→ WORK TASK
The word "Teachers" marks the lines to keep; find each one in the data and copy it.

→ INFORMATION SHOWN
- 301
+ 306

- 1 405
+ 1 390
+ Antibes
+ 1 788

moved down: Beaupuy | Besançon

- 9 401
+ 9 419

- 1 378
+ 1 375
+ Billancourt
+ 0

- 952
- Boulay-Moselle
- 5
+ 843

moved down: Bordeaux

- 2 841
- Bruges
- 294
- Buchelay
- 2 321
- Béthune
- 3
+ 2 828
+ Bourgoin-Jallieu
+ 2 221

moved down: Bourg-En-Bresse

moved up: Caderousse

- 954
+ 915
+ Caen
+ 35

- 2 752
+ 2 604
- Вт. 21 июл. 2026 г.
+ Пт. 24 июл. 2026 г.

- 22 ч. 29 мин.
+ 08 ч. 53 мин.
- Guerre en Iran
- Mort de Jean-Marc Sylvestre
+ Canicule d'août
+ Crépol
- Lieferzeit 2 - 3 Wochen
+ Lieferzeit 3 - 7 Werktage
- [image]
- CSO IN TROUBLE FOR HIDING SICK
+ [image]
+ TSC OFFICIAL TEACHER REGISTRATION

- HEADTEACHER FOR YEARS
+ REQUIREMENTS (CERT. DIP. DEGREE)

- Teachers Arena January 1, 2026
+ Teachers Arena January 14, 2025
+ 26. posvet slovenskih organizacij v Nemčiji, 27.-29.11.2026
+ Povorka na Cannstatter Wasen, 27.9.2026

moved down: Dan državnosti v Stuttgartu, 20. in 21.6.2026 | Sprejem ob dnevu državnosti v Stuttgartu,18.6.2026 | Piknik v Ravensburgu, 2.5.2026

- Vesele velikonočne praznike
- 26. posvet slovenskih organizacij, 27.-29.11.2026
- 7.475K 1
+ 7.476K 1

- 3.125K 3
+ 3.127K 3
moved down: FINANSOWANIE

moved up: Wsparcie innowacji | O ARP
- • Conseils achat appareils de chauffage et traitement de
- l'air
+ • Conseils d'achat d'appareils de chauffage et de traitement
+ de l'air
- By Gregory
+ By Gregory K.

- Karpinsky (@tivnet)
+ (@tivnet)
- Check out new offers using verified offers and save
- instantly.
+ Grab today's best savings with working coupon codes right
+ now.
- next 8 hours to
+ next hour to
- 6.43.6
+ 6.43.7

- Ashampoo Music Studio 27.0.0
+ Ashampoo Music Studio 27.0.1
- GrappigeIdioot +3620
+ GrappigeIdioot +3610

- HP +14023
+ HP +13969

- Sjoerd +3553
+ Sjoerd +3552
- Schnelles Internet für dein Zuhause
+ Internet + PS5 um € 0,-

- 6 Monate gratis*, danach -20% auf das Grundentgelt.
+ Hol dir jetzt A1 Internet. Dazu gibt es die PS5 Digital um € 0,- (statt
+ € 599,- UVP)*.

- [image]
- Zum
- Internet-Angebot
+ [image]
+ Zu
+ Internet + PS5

→ TASK OUTPUT
- Teachers Arena January 1, 2026
+ Teachers Arena January 14, 2025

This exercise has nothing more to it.